Han pasado más de treinta años. Antes de licenciarme participé en cerca de veinte excavaciones arqueológicas y una vez licenciado he dirigido o codirigido diecisiete intervenciones arqueológicas. Mi vida profesional no ha sido tan exitosa como la personal, pero no me puedo quejar. He tenido la oportunidad de trabajar en lo que me gusta. Cuando tenía casi asumido que mi actividad como arqueólogo era parte de mi pasado la diosa Fortuna me ha querido dar una nueva oportunidad. Como el Ave Fénix renazco de entre las cenizas para volver a mi labor de arqueólogo. He estado casi quince años sin coger un palustrín. Y se nota tanto en el plano psicológico como en el físico. Me duelen casi todas las articulaciones, aunque no he perdido del todo la agilidad y el olfato de arqueólogo.
A mi regreso a la arqueología he apreciado los profundos cambios que han afectado a mi manera de percibir y sentir. Antes nunca me preocupe del destino de los caracoles y las lagartijas que andaban por la zona de la excavación ni prestaba atención a las aves que merodeaban el solar.
También siento de otra manera. Durante mi carrera profesional he excavado muchas tumbas, pero nunca antes pensé en los sentimientos de los familiares que habían perdido a un ser querido.

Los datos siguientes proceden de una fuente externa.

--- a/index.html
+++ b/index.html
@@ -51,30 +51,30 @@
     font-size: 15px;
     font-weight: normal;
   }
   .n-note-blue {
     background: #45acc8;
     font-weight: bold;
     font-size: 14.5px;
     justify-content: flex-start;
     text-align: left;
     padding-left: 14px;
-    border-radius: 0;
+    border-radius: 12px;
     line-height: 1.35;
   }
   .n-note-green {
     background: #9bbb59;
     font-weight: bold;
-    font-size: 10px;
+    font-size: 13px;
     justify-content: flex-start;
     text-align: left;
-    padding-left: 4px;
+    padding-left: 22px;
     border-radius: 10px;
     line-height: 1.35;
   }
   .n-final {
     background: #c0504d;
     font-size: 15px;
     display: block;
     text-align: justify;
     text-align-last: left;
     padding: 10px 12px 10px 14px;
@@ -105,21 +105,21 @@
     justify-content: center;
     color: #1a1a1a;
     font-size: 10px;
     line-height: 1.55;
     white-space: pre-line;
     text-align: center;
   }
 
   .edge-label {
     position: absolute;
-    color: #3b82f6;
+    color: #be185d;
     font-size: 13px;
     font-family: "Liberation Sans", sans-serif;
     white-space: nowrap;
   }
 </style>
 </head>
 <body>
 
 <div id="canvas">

En estos quince últimos años he madurado mucho en el plano intelectual. Han sido muchas lecturas y muchos momentos de reflexión de los que han surgido ideas que no hace mucho tiempo empecé a publicar primero en el blog “la renovación de la vida” y ahora en esta página dedicada al significado de la vida y la obra de Patrick Geddes. Aquella cita que tanto me emocionó de Schiller cuando la leí cada día cobra más sentido: “no existe la casualidad, y lo que se nos presenta como azar surge de las fuentes más profundas”. De igual modo, presentía que una cita, pero en este caso de Patrick Geddes, iba a ser fundamentales en mi vida: “no busques nada: la fortuna te busca a ti”. Le hice caso a Geddes y se ha cumplido su pronóstico. La fortuna me ha buscado para hacer un hallazgo arqueológico de extraordinaria relevancia.

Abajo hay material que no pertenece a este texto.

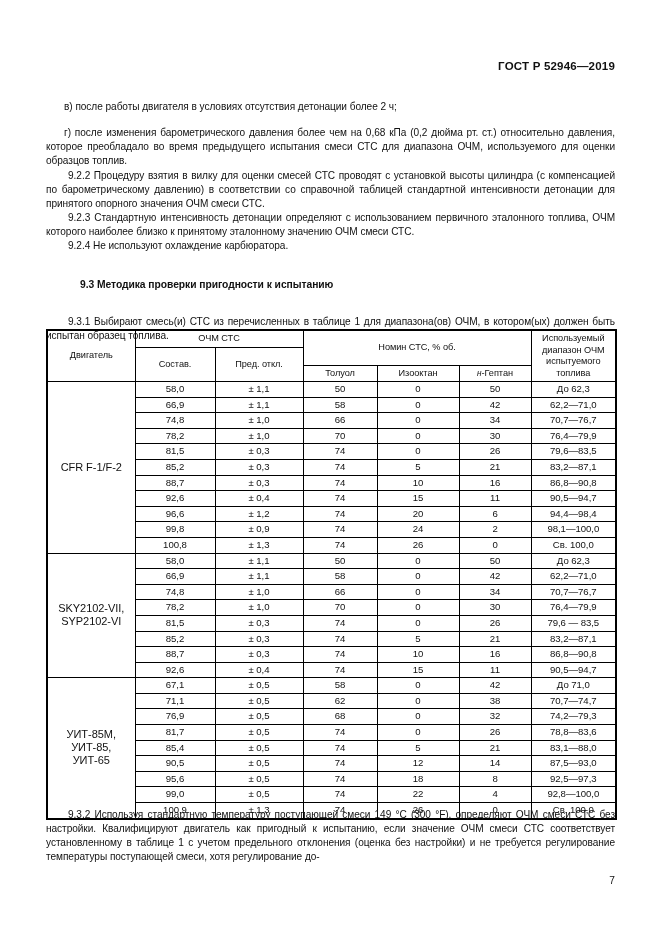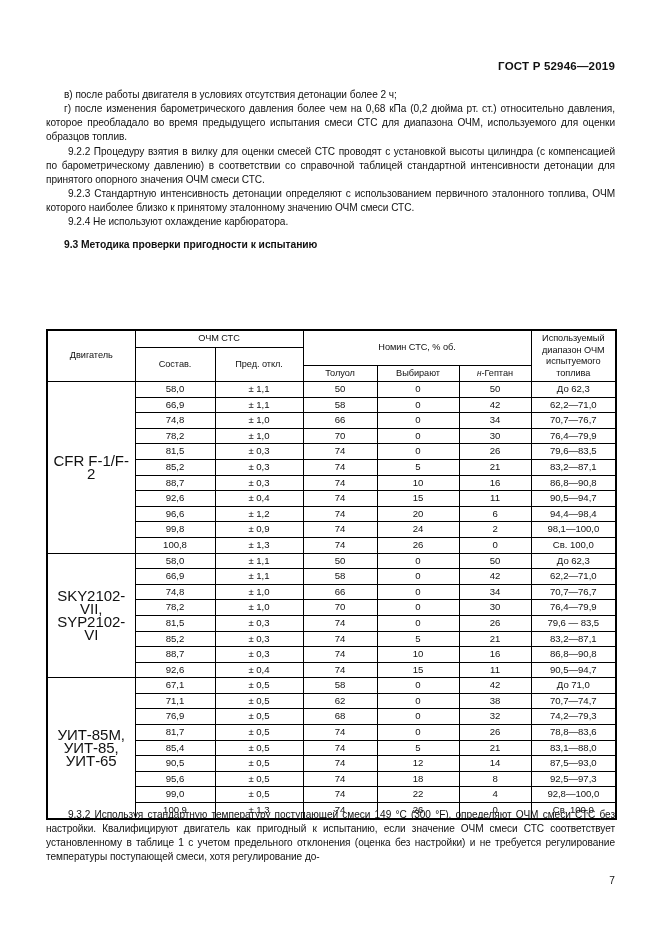--- a/index.html
+++ b/index.html
@@ -43,24 +43,24 @@
 
   p.para {
     margin: 0;
     font-size: 10.1px;
     line-height: 14.15px;
     text-align: justify;
     text-justify: inter-word;
     letter-spacing: -0.05px;
   }
   p.para.indent { text-indent: 22px; }
-  p.para.indent-small { text-indent: 18px; }
+  p.para.indent-small { text-indent: 18px; margin-top: 12px; }
 
   h3.sub-head {
-    margin: 0;
+    margin: 16px;
     font-size: 10.3px;
     font-weight: bold;
     line-height: 14.15px;
     text-indent: 18px;
     letter-spacing: -0.05px;
   }
 
   .gap-8 { height: 8px; }
   .gap-7 { height: 7px; }
 
@@ -101,21 +101,21 @@
     font-size: 9.2px;
     line-height: 11.5px;
     padding: 2px 3px;
   }
   #spec-table td.data {
     height: 14.6px;
     line-height: 14.6px;
     font-size: 9.6px;
   }
   #spec-table td.engine {
-    font-size: 15px;
+    font-size: 11px;
     line-height: 13px;
     padding: 0 4px;
   }
   .thick-top { border-top-width: 2px !important; }
   .thick-bottom { border-bottom-width: 2px !important; }
   .thick-left { border-left-width: 2px !important; }
   .thick-right { border-right-width: 2px !important; margin-left: 12px; }
 
   .hdr-engine { width: 88px; }
   .hdr-nom { width: 80px; }
@@ -146,20 +146,21 @@
 
   <div class="body-block" id="intro-block">
     <p class="para indent-small">в)  после работы двигателя в условиях отсутствия детонации более 2 ч;</p>
     <p class="para indent-small">г)  после изменения барометрического давления более чем на 0,68 кПа (0,2 дюйма рт. ст.) относительно давления, которое преобладало во время предыдущего испытания смеси СТС для диапазона ОЧМ, используемого для оценки образцов топлив.</p>
     <p class="para indent">9.2.2  Процедуру взятия в вилку для оценки смесей СТС проводят с установкой высоты цилиндра (с компенсацией по барометрическому давлению) в соответствии со справочной таблицей стандартной интенсивности детонации для принятого опорного значения ОЧМ смеси СТС.</p>
     <p class="para indent">9.2.3  Стандартную интенсивность детонации определяют с использованием первичного эталонного топлива, ОЧМ которого наиболее близко к принятому эталонному значению ОЧМ смеси СТС.</p>
     <p class="para indent">9.2.4  Не используют охлаждение карбюратора.</p>
     <div class="gap-8"></div>
     <h3 class="sub-head">9.3  Методика проверки пригодности к испытанию</h3>
     <div class="gap-7"></div>
+    <p class="para indent">9.3.1  Выбирают смесь(и) СТС из перечисленных в таблице 1 для диапазона(ов) ОЧМ, в котором(ых) должен быть испытан образец топлива.</p>
   </div>
 
 
   <table id="spec-table">
     <colgroup>
       <col class="hdr-engine">
         <col class="hdr-nom">
         <col class="hdr-tol">
       <col class="hdr-tol2">
         <col class="hdr-iso">
@@ -172,21 +173,21 @@
         <th colspan="2" class="thick-top">ОЧМ СТС</th>
         <th colspan="3" rowspan="2" class="thick-top">Номин СТС, % об.</th>
         <th rowspan="3" class="thick-top thick-right">Используемый диапазон ОЧМ испытуемого топлива</th>
       </tr>
       <tr>
         <th rowspan="2">Состав.</th>
         <th rowspan="2">Пред. откл.</th>
       </tr>
       <tr>
         <th>Толуол</th>
-        <th>Выбирают</th>
+        <th>Изооктан</th>
         <th><span class="nheptane-italic">н</span><span>-Гептан</span></th>
       </tr>
     </thead>
     <tbody id="table-body">
         <tr>
           <td class="engine thick-left" rowspan="11">CFR F-1/F-2</td>
           <td class="data">58,0</td>
           <td class="data">± 1,1</td>
           <td class="data">50</td>
           <td class="data">0</td>

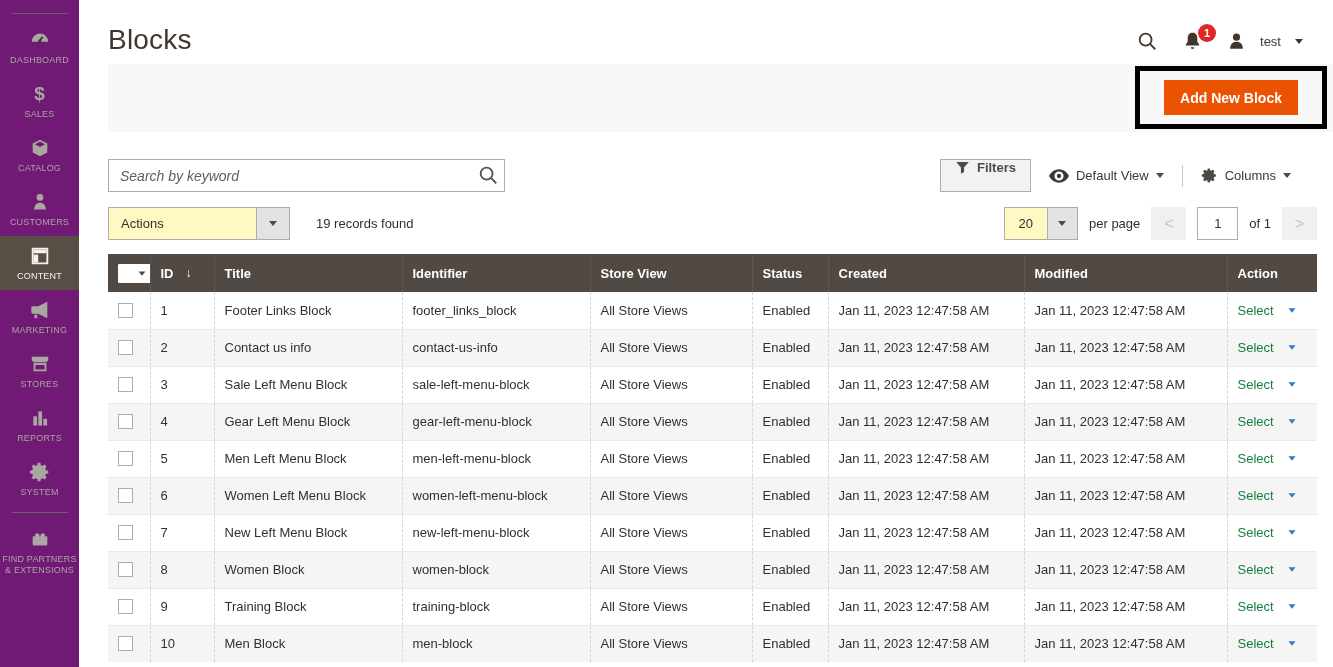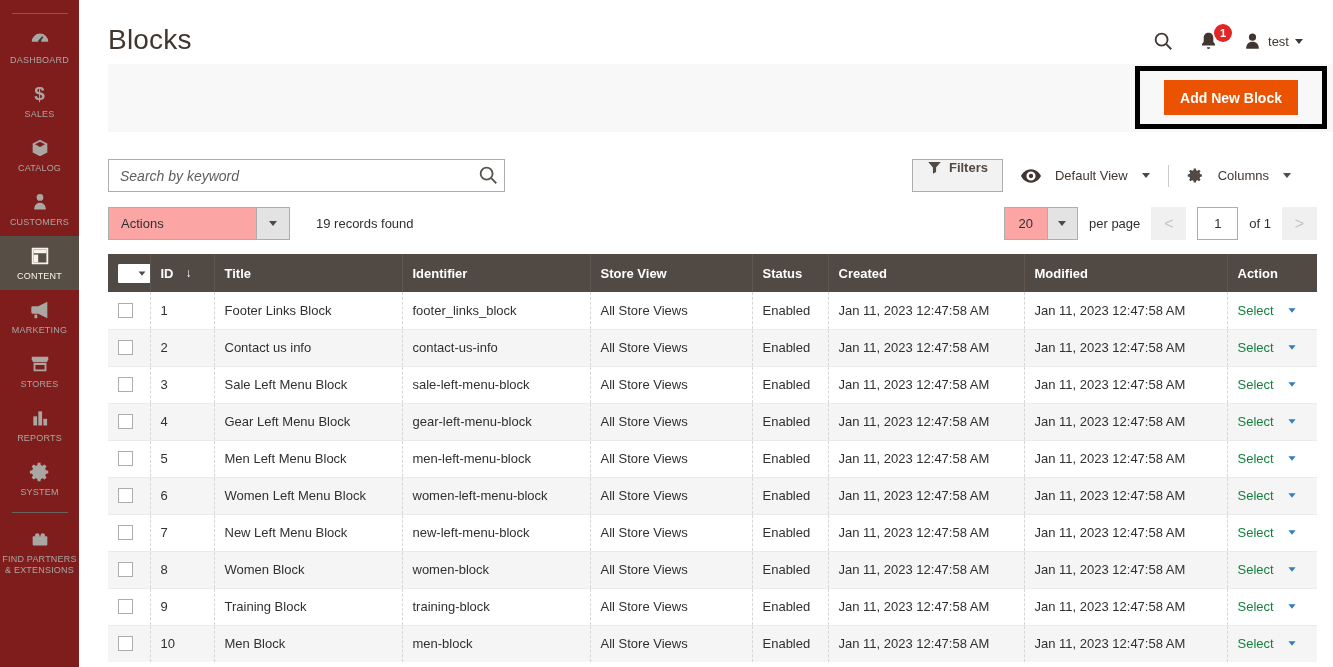--- a/index.html
+++ b/index.html
@@ -1,20 +1,20 @@
 <!DOCTYPE html>
 <html><head>
 <meta charset="utf-8">
 <style>
   * { margin:0; padding:0; box-sizing:border-box; }
   html,body { width:1333px; height:667px; overflow:hidden; background:#fff;
     font-family:"Liberation Sans","DejaVu Sans",sans-serif; font-size:13px; color:#303030; }
 
   
-  .sidebar { position:absolute; left:0; top:0; width:79px; height:667px; background:#7f1d1d; z-index:5; }
+  .sidebar { position:absolute; left:0; top:0; width:79px; height:667px; background:#701a75; z-index:5; }
   .sidebar-top-line { margin:13px auto 6px auto; width:56px; height:1px; background:#6b635c; }
   .nav-item { display:flex; flex-direction:column; align-items:center; justify-content:center;
     padding:9px 2px 8px 2px; cursor:pointer; }
   .nav-item .nav-icon { height:22px; display:flex; align-items:center; justify-content:center; }
   .nav-item .nav-label { margin-top:4px; font-size:9px; letter-spacing:.2px; color:#aaa6a2;
     text-align:center; line-height:11px; text-transform:uppercase; }
   .nav-item.selected { background:#574e46; }
   .nav-item.selected .nav-label { color:#f7f3eb; }
   .nav-icon svg { fill:#aaa6a2; }
   .nav-item.selected .nav-icon svg { fill:#f7f3eb; }
@@ -25,21 +25,21 @@
   .main { position:absolute; left:79px; top:0; width:1254px; height:667px; }
 
   .page-header { display:flex; justify-content:space-between; align-items:flex-start;
     padding:24px 30px 0 29px; height:52px; }
   .page-title { font-size:28px; font-weight:400; color:#41362f; letter-spacing:.2px; }
   .header-actions { display:flex; align-items:center; gap:24px; margin-top:6px; }
   .hicon { position:relative; display:flex; align-items:center; cursor:pointer; }
   .badge { position:absolute; top:-7px; right:-13px; min-width:18px; height:18px; border-radius:9px;
     background:#e22626; color:#fff; font-size:11px; font-weight:bold; display:flex;
     align-items:center; justify-content:center; padding:0 4px; }
-  .user-chip { display:flex; align-items:center; gap:6px; cursor:pointer; }
+  .user-chip { display:flex; align-items:center; gap:14px; cursor:pointer; }
   .user-name { font-size:13px; color:#41362f; }
   .caret { width:0; height:0; border-left:4px solid transparent; border-right:4px solid transparent;
     border-top:5px solid #41362f; display:inline-block; }
   .caret.gray { border-top-color:#514943; }
 
   
   .toolbar-band { position:relative; margin:12px 0 0 29px; height:68px; background:#f8f8f8; }
   .annotation-box { position:absolute; top:2px; right:6px; width:192px; height:63px;
     border:5px solid #000000; display:flex; align-items:center; justify-content:center; }
   .add-btn { width:134px; height:35px; background:#eb5202; border:1px solid #eb5202;
@@ -50,28 +50,28 @@
   .controls1 { display:flex; justify-content:space-between; align-items:center; margin:27px 16px 0 29px; }
   .search-wrap { position:relative; width:397px; }
   .search-input { width:100%; height:33px; border:1px solid #adadad; padding:0 36px 0 11px;
     font-size:14px; font-style:italic; color:#303030; font-family:"Liberation Sans",sans-serif; }
   .search-input::placeholder { color:#5e5e5e; font-style:italic; opacity:1; }
   .search-btn { position:absolute; right:6px; top:5px; background:none; border:none; cursor:pointer; }
   .controls1-right { display:flex; align-items:center; gap:14px; margin-right:22px; }
   .filters-btn { display:flex; align-items:flex-start; gap:7px; height:33px; padding:0 14px;
     background:#f2f2f2; border:1px solid #adadad; font-size:13px; font-weight:bold;
     color:#514943; cursor:pointer; font-family:"Liberation Sans",sans-serif; }
-  .view-toggle, .columns-toggle { display:flex; align-items:center; gap:14px; cursor:pointer;
+  .view-toggle, .columns-toggle { display:flex; align-items:center; gap:7px; cursor:pointer;
     color:#41362f; font-size:13px; padding:0 4px; }
   .vdivider { width:1px; height:22px; background:#cfcac6; }
 
   
   .controls2 { display:flex; justify-content:space-between; align-items:center; margin:15px 16px 0 29px; }
   .controls2-left { display:flex; align-items:center; gap:26px; }
-  .msel { display:flex; align-items:stretch; height:33px; border:1px solid #adadad; background:#fca5a5; cursor:pointer; }
+  .msel { display:flex; align-items:stretch; height:33px; border:1px solid #adadad; background:#fef9c3; cursor:pointer; }
   .msel .val { display:flex; align-items:center; padding:0 12px; color:#303030; }
   .msel .caret-box { width:33px; background:#e3e3e3; border-left:1px solid #adadad;
     display:flex; align-items:center; justify-content:center; }
   .actions-sel { width:182px; justify-content:space-between; }
   .records { color:#303030; }
   .pager { display:flex; align-items:center; gap:11px; }
   .perpage-sel { height:33px; }
   .perpage-sel .val { padding:0 14px; }
   .perpage-sel .caret-box { width:30px; }
   .pager-label { color:#303030; }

No, no ha sido simple azar. Las fuerzas profundas a las que se refiere Schiller, ahora lo entiendo, han impulsado las velas de mi nave hasta llevarme hasta aquí. La misma fuerza que en forma de viento trajo la balsa de Ulises hasta esta tierra han dejado la semilla de mi alma para que brota del vientre de la Madre Tierra y contribuyera a la continua renovación de la vida que ella representa. Yo tenía que encontrar su imagen y debía estar preparado para entender cuál era el profundo significado de este hallazgo. Todo cobra sentido. Nada es casual.

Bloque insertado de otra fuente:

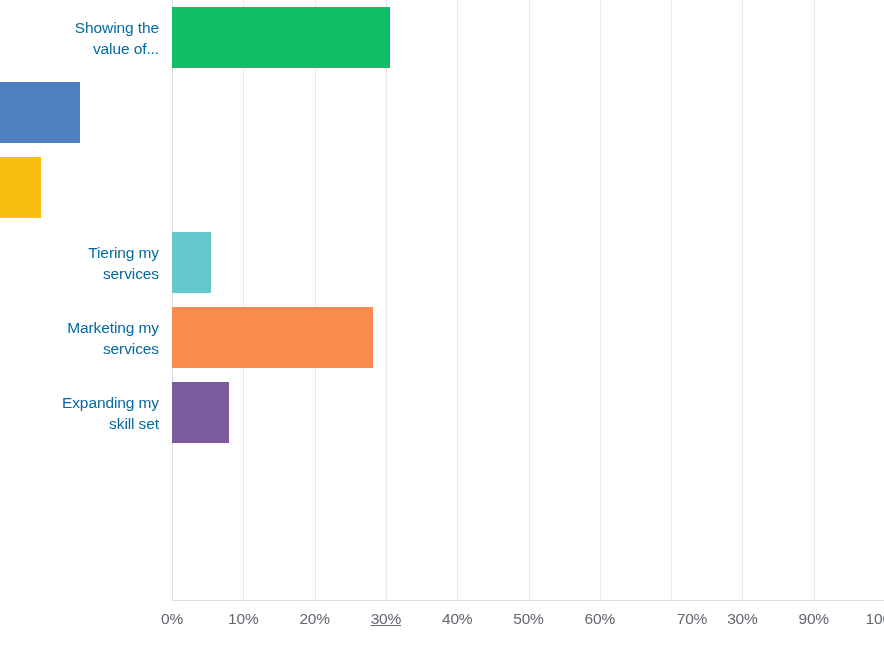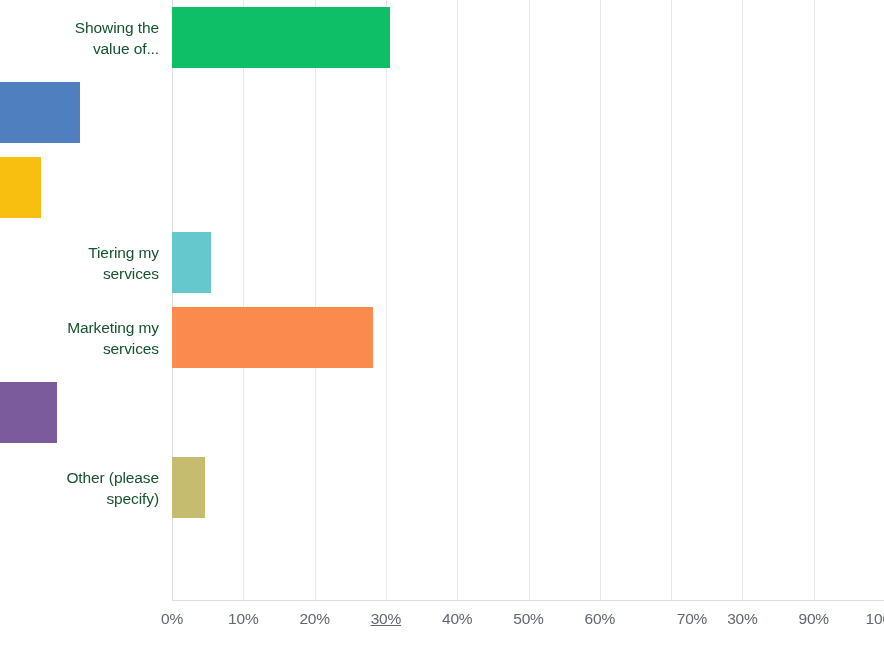--- a/index.html
+++ b/index.html
@@ -64,21 +64,21 @@
     height: 75px;
     display: flex;
     align-items: center;
   }
   .cat-label {
     width: 172px;
     padding-right: 13px;
     text-align: right;
     font-size: 15.5px;
     line-height: 21px;
-    color: #14532d;
+    color: #0369a1;
     white-space: pre-line;
     letter-spacing: -0.1px;
   }
   .bar-cell {
     position: relative;
     flex: 1;
     height: 75px;
   }
   .bar {
     position: absolute;
@@ -154,29 +154,24 @@
         </div>
       </div>
       <div class="row">
         <div class="cat-label">Marketing my
 services</div>
         <div class="bar-cell">
           <div class="bar" title="Marketing my services: 28.2%" style="width: 201.066px; background: rgb(251, 138, 79);"></div>
         </div>
       </div>
       <div class="row">
+        <div class="cat-label">Expanding my
+skill set</div>
         <div class="bar-cell">
           <div class="bar" title="Expanding my skill set: 8%" style="width: 57.04px; background: rgb(123, 91, 155);"></div>
-        </div>
-      </div>
-      <div class="row">
-        <div class="cat-label">Other (please
-specify)</div>
-        <div class="bar-cell">
-          <div class="bar" title="Other (please specify): 4.6%" style="width: 32.798px; background: rgb(197, 188, 112);"></div>
         </div>
       </div>
     </div>
 
   <div class="xticks">
       <div class="xtick" style="left: 172px;">0%</div>
       <div class="xtick" style="left: 243.3px;">10%</div>
       <div class="xtick" style="left: 314.6px;">20%</div>
       <div class="xtick" style="left: 385.9px; text-decoration: underline;">30%</div>
       <div class="xtick" style="left: 457.2px;">40%</div>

Aún lo pienso y me parece mentira. ¿Por qué yo? El sentimiento que ahora me embarga es el de una enorme responsabilidad ¿Conseguiré estar a la altura? ¿Seré capaz de llevar este asunto como suficiente valentía, coraje, sabiduría, templanza y justicia? Sé que no estoy sólo. Percibo con intensidad esas fuerzas profundas de las que hablo que los antiguos griegos identificaron con las Nueve Musas del Parnaso y con la propia Madre Tierra: la Naturaleza. Cuento también con la fuerza y la cooperación de mi mujer, mis hijos, mis padres, hermanos y un pequeño, pero leal, círculo de amigos. Esta combinación de fuerzas profundas y seres queridos me ayudaran a cumplir mi destino.